(NEXSTAR) — All day Sunday, you’ll be able to visit all of our national parks for free.
Technically, you can visit the majority of the 430 National Park Service sites for free all year long. But on six days in 2024, the entrance fees at the roughly 100 parks that charge them are waived.
We’ve already celebrated three such days this year: January 15, in honor of Martin Luther King, Jr.; April 20, the first day of National Park Week; and June 19, for Juneteenth National Independence Day. After Sunday, there are two more fee-free dates: September 28, to celebrate National Public Lands Day, and Veterans Day on November 11.
If you check your calendar though, you may not see a holiday marking Sunday, August 4. And that’s largely understandable – but for those in the U.S. Department of Interior, it’s a big day.

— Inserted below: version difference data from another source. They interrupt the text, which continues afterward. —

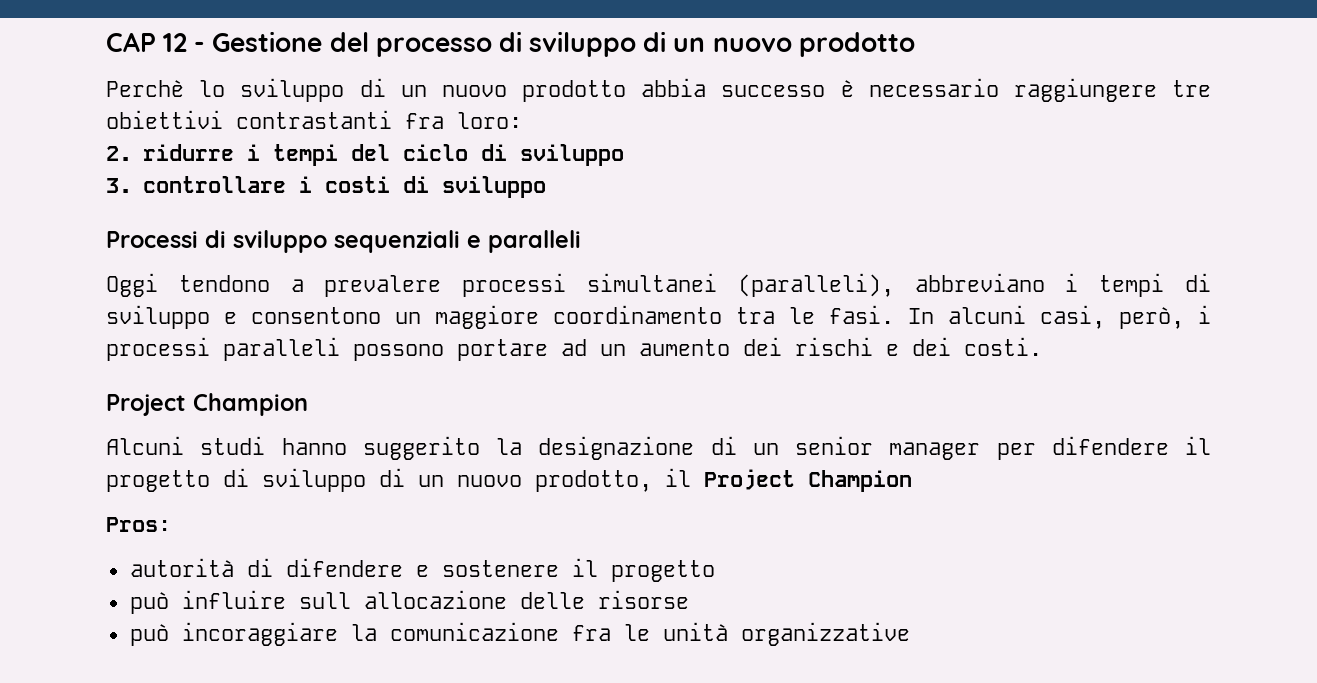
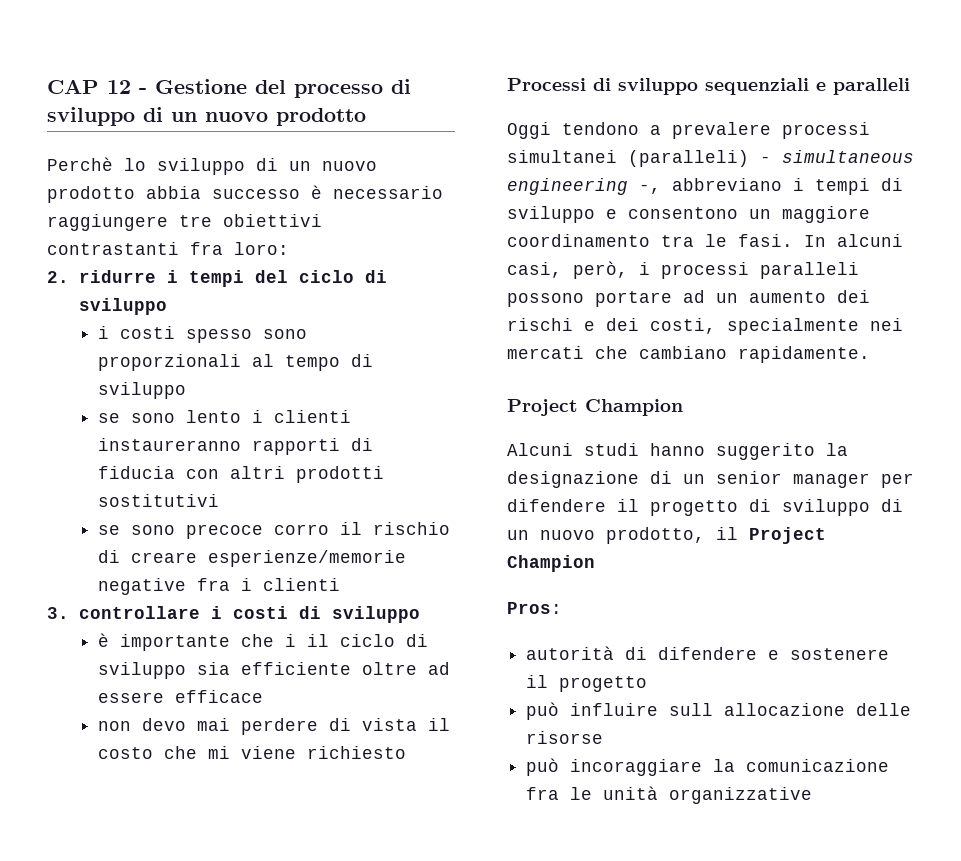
+ i costi spesso sono proporzionali al tempo di sviluppo
+ se sono lento i clienti instaureranno rapporti di fiducia con altri prodotti sostitutivi
+ se sono precoce corro il rischio di creare esperienze/memorie negative fra i clienti
+ è importante che i il ciclo di sviluppo sia efficiente oltre ad essere efficace
+ non devo mai perdere di vista il costo che mi viene richiesto
- Oggi tendono a prevalere processi simultanei (paralleli), abbreviano i tempi di sviluppo e consentono un maggiore coordinamento tra le fasi.
+ Oggi tendono a prevalere processi simultanei (paralleli) - simultaneous engineering -, abbreviano i tempi di sviluppo e consentono un maggiore coordinamento tra le fasi.
- In alcuni casi, però, i processi paralleli possono portare ad un aumento dei rischi e dei costi.
+ In alcuni casi, però, i processi paralleli possono portare ad un aumento dei rischi e dei costi, specialmente nei mercati che cambiano rapidamente.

Sunday will mark four years since the Great American Outdoors Act (GAOA) was signed into law by former President Donald Trump, providing $900 million annually in oil and gas revenues for the Land and Water Conservation Fund, and another $9.5 billion over five years for national park maintenance.
It was the first major financial influx to support NPS infrastructure since 1966, NPS Director Chuck Sams tells Nexstar, adding that it “was desperately needed.”
So far, Sams says more than 600 infrastructure and historic preservation projects have been completed in more than 260 national parks thanks to the GAOA. Roughly 180 of those “are the real large scale, multi-million dollar infrastructure projects,” he adds.
That includes a $17.7 million improvement project at Ellis Island National Museum of Immigration. Next year, officials expect to begin $62 million “critical upgrades” to water and wastewater infrastructure” at Death Valley National Park. More work is on the horizon across NPS.
“We’re working from A to Z,” Sams explains. “Whether it’s at Abraham Lincoln’s birthplace National Historic Park, which has new split rail fencing, or Zion, where we’re rehabilitating the south camp lands campgrounds, we are working extensively and hard all across the system to ensure that these investments that are being made by the American people have many returns on them.”
Sams notes that you may see some of the projects supported by GAOA in progress — they may also interrupt your visit. He recommends “planning like a ranger” by visiting the park’s website before heading out to see what may impact your visit and downloading the NPS app for similar updates and additional details.
If you plan to visit a national park on Sunday to mark the anniversary of GAOA, be sure to note that while admission is free, other amenities and user fees within the park are not waived.